BEGIN
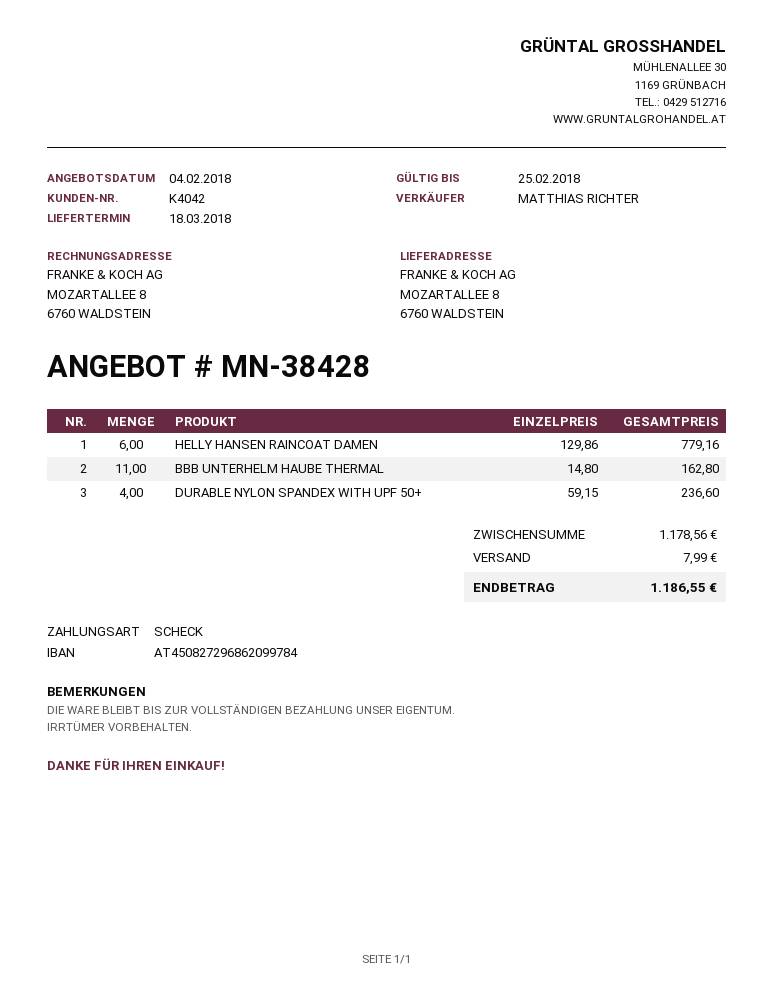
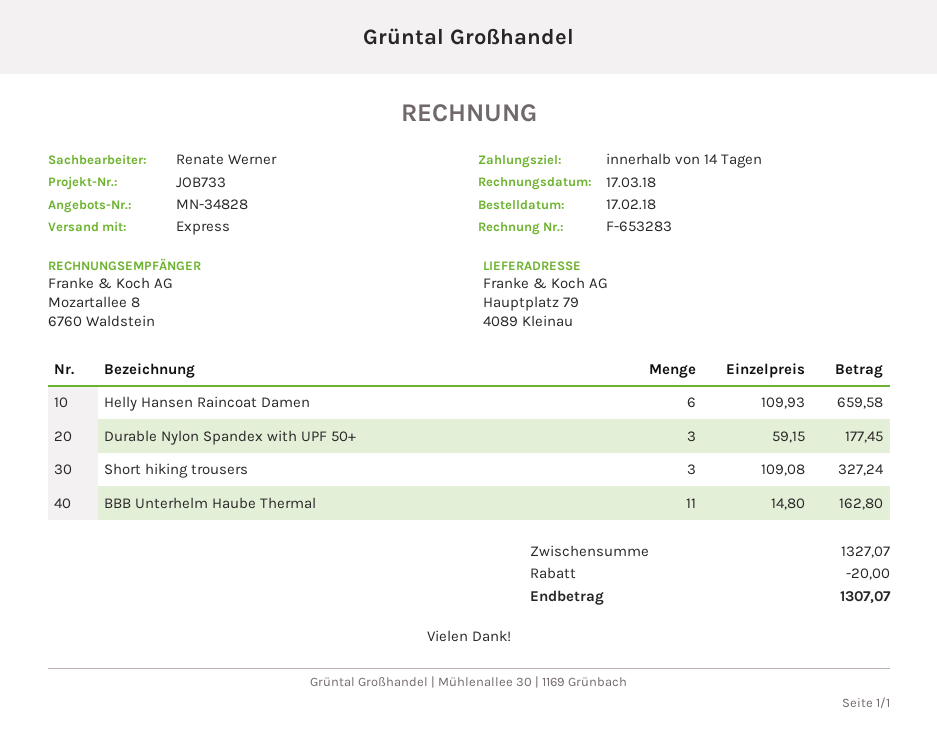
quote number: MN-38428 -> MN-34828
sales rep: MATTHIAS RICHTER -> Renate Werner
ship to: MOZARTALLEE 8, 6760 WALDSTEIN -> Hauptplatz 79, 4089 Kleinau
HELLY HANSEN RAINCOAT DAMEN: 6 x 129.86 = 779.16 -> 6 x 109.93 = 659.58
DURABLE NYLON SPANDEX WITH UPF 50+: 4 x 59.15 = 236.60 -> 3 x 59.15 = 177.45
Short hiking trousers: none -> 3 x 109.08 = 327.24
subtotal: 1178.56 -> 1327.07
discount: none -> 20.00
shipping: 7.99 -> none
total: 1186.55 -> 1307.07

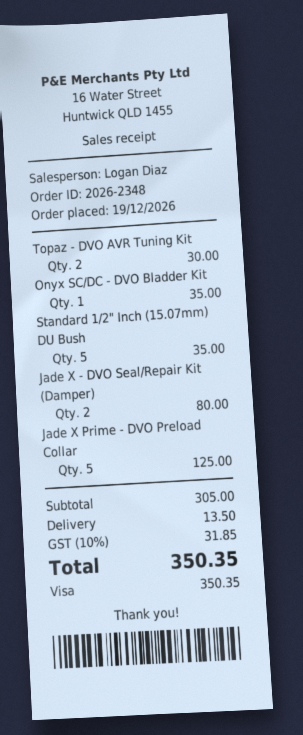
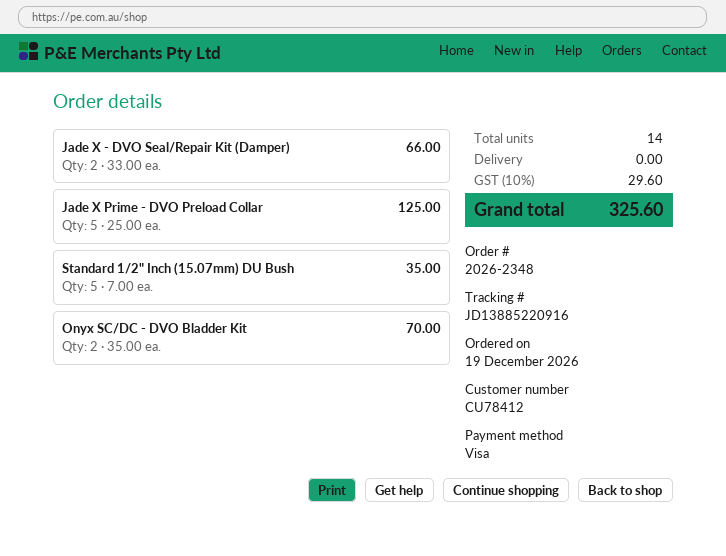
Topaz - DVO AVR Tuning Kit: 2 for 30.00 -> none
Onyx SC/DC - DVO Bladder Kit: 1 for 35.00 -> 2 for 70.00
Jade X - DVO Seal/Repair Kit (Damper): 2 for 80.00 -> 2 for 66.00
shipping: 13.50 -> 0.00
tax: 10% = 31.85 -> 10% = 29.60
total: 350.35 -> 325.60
END
- _What the exercise asks_
The line containing "Jade X - DVO" marks where to begin; the last line of the records marks where to stop. Copy both and all between, exactly.

- _Output of the exercise_
Jade X - DVO Seal/Repair Kit (Damper): 2 for 80.00 -> 2 for 66.00
shipping: 13.50 -> 0.00
tax: 10% = 31.85 -> 10% = 29.60
total: 350.35 -> 325.60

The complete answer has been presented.